At a book reception, Stashower said of Pinkerton, “He was no saint. … This, at the heart, is the story of a barefoot cooper who comes to America, becomes a world famous detective, and makes his bones protecting America’s railroads.”
When Samuel Felton, president of the Philadelphia, Wilmington, and Baltimore Railroad “whose track formed a crucial link between Washington and the North,” hears rumors of potential danger to the president-elect, by the destruction of bridges or rails, he asked Pinkerton to find out whether the threats are real.
Stashower makes a solid case that there were real threats to Lincoln’s safety on the planned Inaugural Train trip between Springfield, Ill., and Washington, D.C. In meticulous detail, he shows that there were multiple warnings about the potential for an attack, or attacks, coming from many sources along with Pinkerton’s own investigations.

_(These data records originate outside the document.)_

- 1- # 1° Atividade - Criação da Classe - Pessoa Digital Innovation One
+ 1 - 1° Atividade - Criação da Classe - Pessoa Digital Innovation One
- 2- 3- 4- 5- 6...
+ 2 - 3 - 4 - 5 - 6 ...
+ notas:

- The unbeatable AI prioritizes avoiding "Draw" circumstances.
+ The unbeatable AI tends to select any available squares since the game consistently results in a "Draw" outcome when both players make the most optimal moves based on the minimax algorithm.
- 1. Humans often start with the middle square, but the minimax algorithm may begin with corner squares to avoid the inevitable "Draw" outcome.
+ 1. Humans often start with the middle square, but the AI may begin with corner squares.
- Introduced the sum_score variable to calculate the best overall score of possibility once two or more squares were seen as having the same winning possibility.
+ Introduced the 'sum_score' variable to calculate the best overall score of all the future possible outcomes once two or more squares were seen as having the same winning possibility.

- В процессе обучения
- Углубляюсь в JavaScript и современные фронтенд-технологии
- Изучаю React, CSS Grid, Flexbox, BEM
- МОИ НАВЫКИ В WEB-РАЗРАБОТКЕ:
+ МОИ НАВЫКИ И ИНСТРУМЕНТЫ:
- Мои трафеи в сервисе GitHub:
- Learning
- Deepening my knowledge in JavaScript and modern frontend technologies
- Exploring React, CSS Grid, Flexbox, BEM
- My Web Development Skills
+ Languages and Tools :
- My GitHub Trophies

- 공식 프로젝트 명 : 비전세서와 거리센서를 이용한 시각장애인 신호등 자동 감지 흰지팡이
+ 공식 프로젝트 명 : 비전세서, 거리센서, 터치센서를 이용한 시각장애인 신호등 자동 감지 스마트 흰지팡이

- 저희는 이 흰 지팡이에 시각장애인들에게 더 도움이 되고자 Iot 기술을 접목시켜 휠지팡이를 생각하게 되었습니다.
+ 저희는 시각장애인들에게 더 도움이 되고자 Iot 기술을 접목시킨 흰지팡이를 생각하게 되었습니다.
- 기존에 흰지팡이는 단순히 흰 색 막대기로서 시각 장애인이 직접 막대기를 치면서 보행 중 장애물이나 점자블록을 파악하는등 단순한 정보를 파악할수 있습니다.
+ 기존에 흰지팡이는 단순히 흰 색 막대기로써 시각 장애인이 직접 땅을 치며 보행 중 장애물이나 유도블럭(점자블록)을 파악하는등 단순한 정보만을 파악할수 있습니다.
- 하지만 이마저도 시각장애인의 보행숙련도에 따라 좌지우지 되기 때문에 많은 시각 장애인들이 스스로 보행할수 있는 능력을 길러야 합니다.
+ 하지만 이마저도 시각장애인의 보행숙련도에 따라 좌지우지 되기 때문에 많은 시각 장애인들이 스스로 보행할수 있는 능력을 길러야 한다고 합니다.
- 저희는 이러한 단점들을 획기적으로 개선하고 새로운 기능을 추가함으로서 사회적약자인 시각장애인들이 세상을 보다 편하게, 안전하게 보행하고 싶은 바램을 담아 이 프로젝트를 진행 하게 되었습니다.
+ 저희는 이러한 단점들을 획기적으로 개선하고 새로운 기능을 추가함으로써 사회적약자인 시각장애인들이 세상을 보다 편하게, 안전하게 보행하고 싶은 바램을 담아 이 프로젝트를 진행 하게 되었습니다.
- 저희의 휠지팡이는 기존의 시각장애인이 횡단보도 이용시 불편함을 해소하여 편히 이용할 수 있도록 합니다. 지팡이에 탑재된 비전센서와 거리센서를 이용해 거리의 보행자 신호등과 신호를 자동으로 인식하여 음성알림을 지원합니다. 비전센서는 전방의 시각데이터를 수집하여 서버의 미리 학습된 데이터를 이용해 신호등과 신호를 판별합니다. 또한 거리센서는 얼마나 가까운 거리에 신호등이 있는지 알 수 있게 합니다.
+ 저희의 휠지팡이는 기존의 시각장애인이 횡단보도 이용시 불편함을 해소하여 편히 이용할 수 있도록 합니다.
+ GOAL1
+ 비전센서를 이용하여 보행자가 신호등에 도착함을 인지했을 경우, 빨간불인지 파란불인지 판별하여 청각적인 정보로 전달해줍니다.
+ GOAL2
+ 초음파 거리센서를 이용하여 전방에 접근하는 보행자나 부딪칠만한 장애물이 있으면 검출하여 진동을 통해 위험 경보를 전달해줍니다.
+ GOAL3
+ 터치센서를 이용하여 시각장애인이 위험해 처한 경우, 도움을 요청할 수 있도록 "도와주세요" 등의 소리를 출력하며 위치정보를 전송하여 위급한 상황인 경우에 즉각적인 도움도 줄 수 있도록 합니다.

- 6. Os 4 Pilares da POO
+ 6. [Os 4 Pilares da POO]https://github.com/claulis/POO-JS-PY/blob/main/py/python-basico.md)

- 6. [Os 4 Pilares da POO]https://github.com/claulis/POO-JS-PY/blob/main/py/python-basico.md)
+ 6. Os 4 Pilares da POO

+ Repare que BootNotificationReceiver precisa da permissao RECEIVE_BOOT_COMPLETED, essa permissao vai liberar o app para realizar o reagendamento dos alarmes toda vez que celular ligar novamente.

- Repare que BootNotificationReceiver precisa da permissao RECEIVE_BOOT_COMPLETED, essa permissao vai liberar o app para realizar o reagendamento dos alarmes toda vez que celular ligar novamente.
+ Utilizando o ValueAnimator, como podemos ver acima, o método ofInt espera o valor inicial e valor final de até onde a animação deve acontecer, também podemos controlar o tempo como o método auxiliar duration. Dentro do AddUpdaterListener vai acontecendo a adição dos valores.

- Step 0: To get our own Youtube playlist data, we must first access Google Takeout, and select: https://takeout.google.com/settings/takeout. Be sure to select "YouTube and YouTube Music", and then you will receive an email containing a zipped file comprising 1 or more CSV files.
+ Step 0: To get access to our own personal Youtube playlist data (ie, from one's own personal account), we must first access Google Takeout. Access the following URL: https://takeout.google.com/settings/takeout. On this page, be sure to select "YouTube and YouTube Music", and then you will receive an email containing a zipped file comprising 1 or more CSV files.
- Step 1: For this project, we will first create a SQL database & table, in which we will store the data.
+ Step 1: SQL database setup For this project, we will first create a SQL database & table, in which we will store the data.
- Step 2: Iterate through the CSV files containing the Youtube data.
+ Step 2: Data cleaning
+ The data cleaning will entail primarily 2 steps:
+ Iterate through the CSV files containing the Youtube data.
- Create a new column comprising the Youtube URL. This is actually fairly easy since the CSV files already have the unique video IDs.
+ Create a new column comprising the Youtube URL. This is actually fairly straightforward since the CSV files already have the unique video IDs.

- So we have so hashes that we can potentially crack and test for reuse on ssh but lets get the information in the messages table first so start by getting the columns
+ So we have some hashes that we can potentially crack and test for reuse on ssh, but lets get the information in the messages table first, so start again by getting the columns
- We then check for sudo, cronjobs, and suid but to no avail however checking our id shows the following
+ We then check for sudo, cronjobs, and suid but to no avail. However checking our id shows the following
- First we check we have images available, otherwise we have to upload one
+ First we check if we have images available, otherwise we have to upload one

Lincoln had known Pinkerton when Lincoln was a lawyer for the Illinois Central railroad, so when Pinkerton told him that “if he kept to the published itinerary, ‘an assault of some kind would be made upon his person with a view to taking his life,’” Lincoln took him seriously.
Pinkerton safely escorts the disguised Lincoln through Baltimore before the inauguration, thwarting the threatened plans.
The Hour of Peril takes a while to get to that evening but the build-up is worth it. No matter that you know how it ends, the tension is palpable.
Winner of the Edgar and Agatha awards for his mysteries, and the Raymond Chandler Fulbright Fellowship in Detective Fiction, Stashower is also a journalist whose work has appeared in the Washington Post, Smithsonian Magazine, and the New York Times.
It’s easy to sense that this could turn this into a well-written mystery or novel. As proven with the movie Argo, even knowing the ending, viewers, or readers, can be caught up in the story.